Want hij was verzot op kleren:
pakken, mantels, hoeden, veren,
gestikte vesten van rode zij,
paarlen knoopjes op een rij.
Het paleis was vol goud en pilaren,
en lakeien en kamerdienaren,
die de hele dag niets anders deden
dan persen, strijken en de keizer kleden.

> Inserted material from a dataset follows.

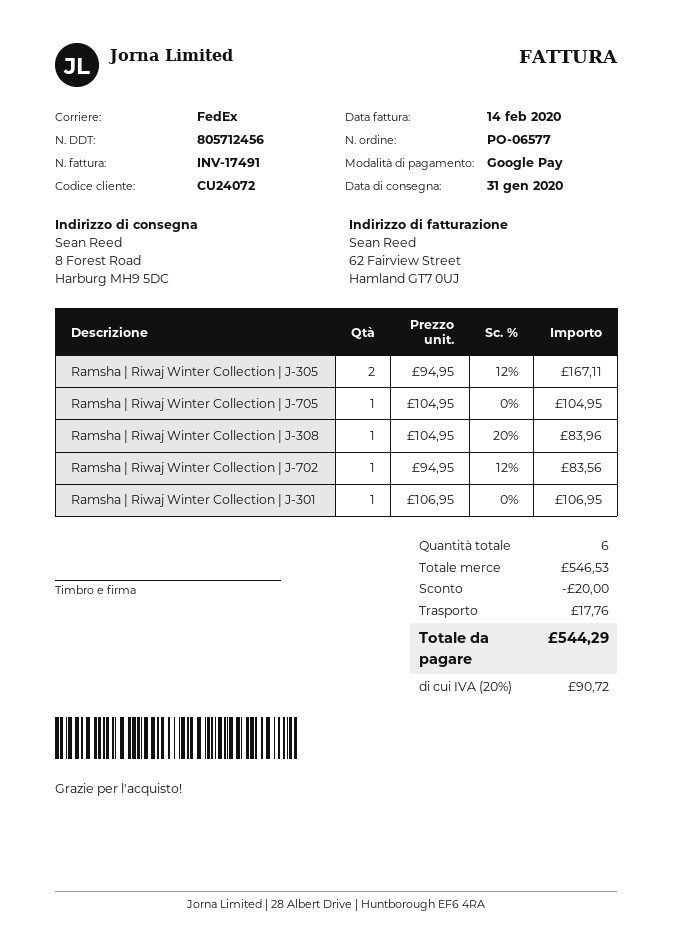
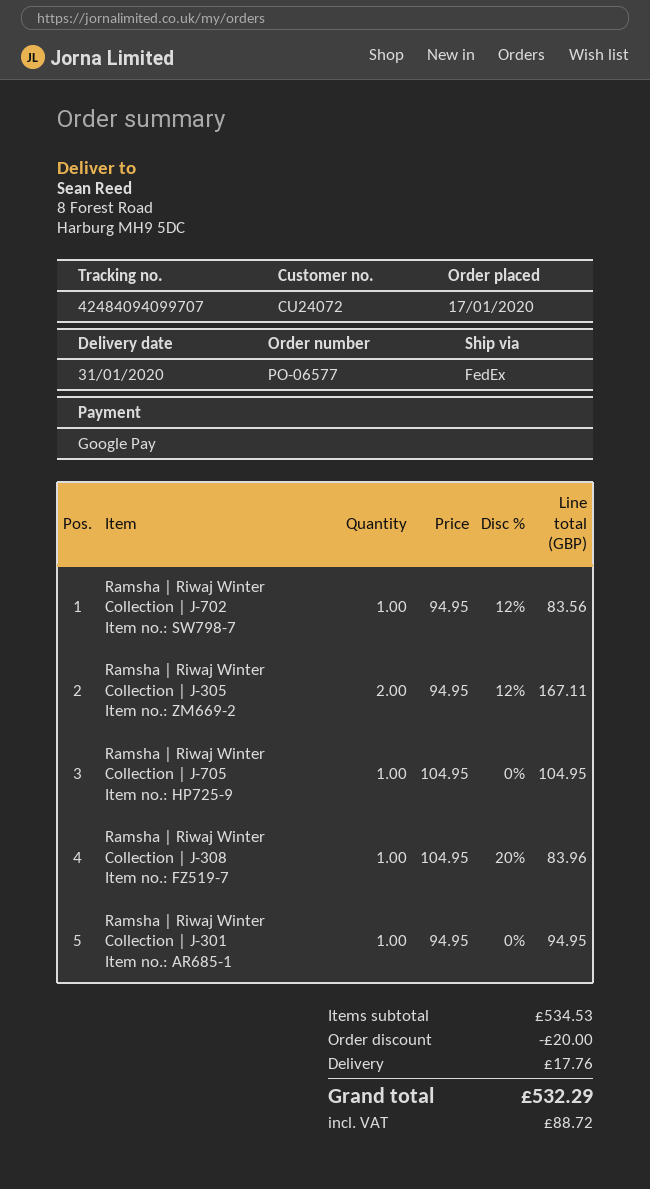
Ramsha | Riwaj Winter Collection | J-301: 1 x 106.95 = 106.95 -> 1 x 94.95 = 94.95
subtotal: 546.53 -> 534.53
tax: 90.72 -> 88.72
total: 544.29 -> 532.29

Maar kleren kunnen gevaarlijk zijn
voor keizers met ’n minibrein.
Bij hem kwamen op de eerste plaats
zijn kleren, en de mensen ’t laatst.
Neem nou de lakei die per ongeluk
iets morste op een kledingstuk.
Hij werd dadelijk in het openbaar
opgehangen aan zijn haar.
Een andere lakei, die jammer genoeg
bij het borstelen een pluisje oversloeg,
werd levend gekookt, net als een kreeft,
iets wat men maar zelden overleeft…
Bekende sprookjes en verhalen als De nieuwe kleren van de keizer, Ali Baba en de veertig rovers, Hans en Grietje en Aladdin en de wonderlamp venijnig herverteld en op rijm gezet door meesterverteller Roald Dahl, afgewisseld met onzingedichtjes als: 
‘Iene, Martine, Contramine
hoe staat je tuintje erbij?’
‘Ik woon net in een torenflat,
dus vraag dat niet aan mij.’
Dahls licht kwaadaardige verteltoon sijpelt vrolijk door de teksten , de oorspronkelijke geweldige tekeningen van Quentin Blake zijn gelukkig gehandhaafd. In de vertalingen hapert het ritme soms wat en jammer dat het omslagontwerp is veranderd, het oude had meer pit. 
Tien procent van de auteursopbrengst van dit boek gaat naar de Roald Dahl Foundation, die hulp, geld en zorg geeft aan kinderen met hersen-, bloed- en leesvaardigheidsproblemen.
Rijmsoep (opnieuw uitgegeven). Roald Dahl. Illustr. Quentin Blake. Vertaling Huberte Vriesendorp. De Fontein, 2011.